### What you should do:
Without the images, repeat every line of the listing exactly.

### Entries shown:
|---|

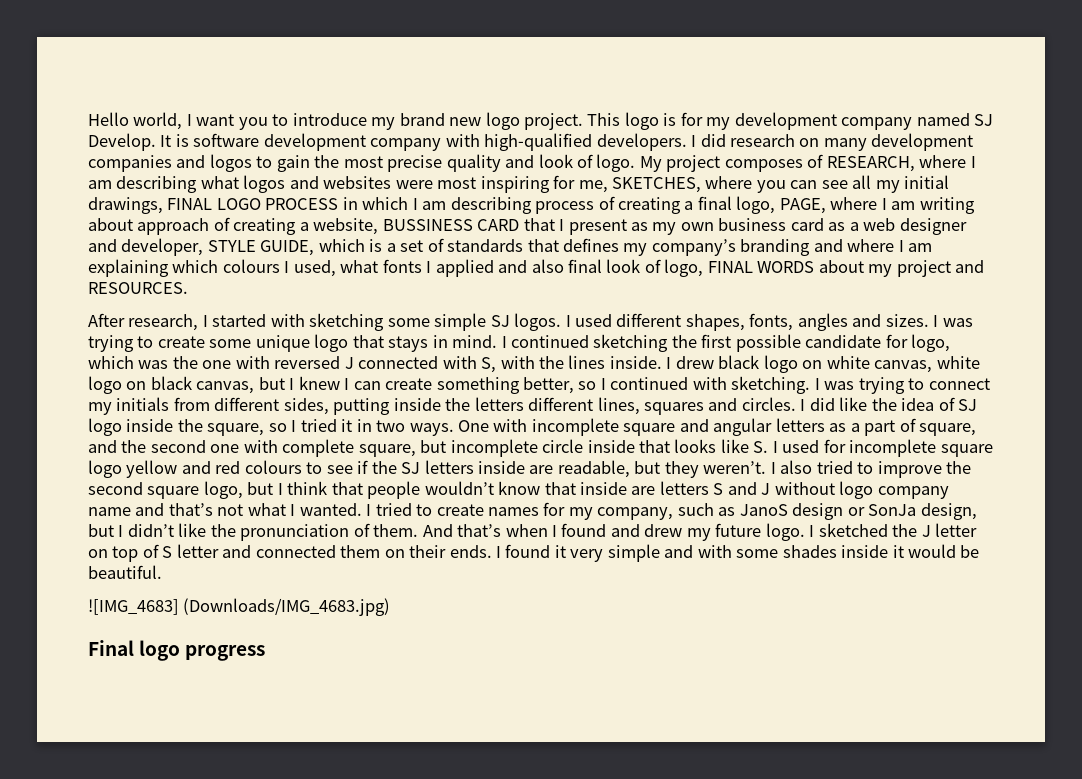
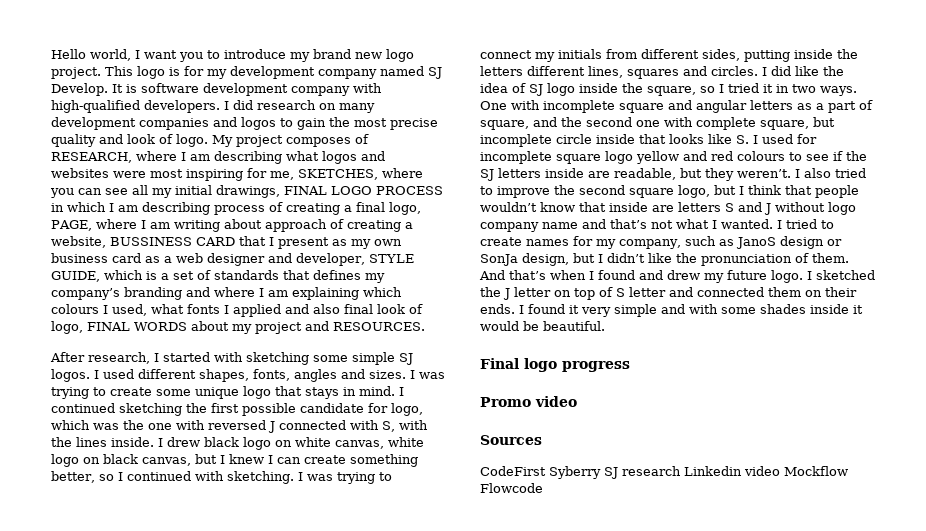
- ![IMG_4683] (Downloads/IMG_4683.jpg)
+ Promo video
+ Sources
+ CodeFirst Syberry SJ research Linkedin video Mockflow Flowcode

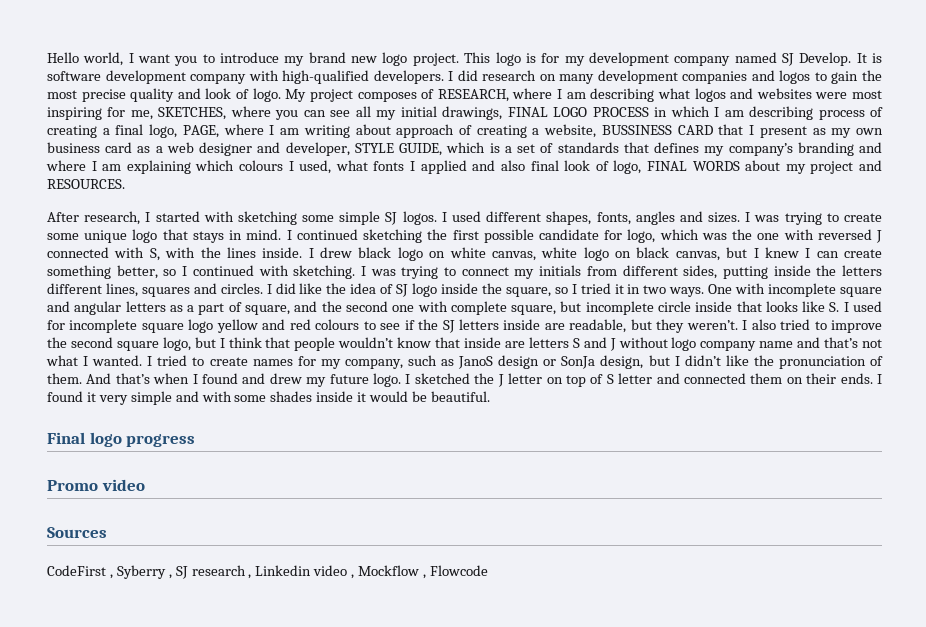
- CodeFirst Syberry SJ research Linkedin video Mockflow Flowcode
+ CodeFirst , Syberry , SJ research , Linkedin video , Mockflow , Flowcode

|---|

### Task result:
- ![IMG_4683] (Downloads/IMG_4683.jpg)
+ Promo video
+ Sources
+ CodeFirst Syberry SJ research Linkedin video Mockflow Flowcode

- CodeFirst Syberry SJ research Linkedin video Mockflow Flowcode
+ CodeFirst , Syberry , SJ research , Linkedin video , Mockflow , Flowcode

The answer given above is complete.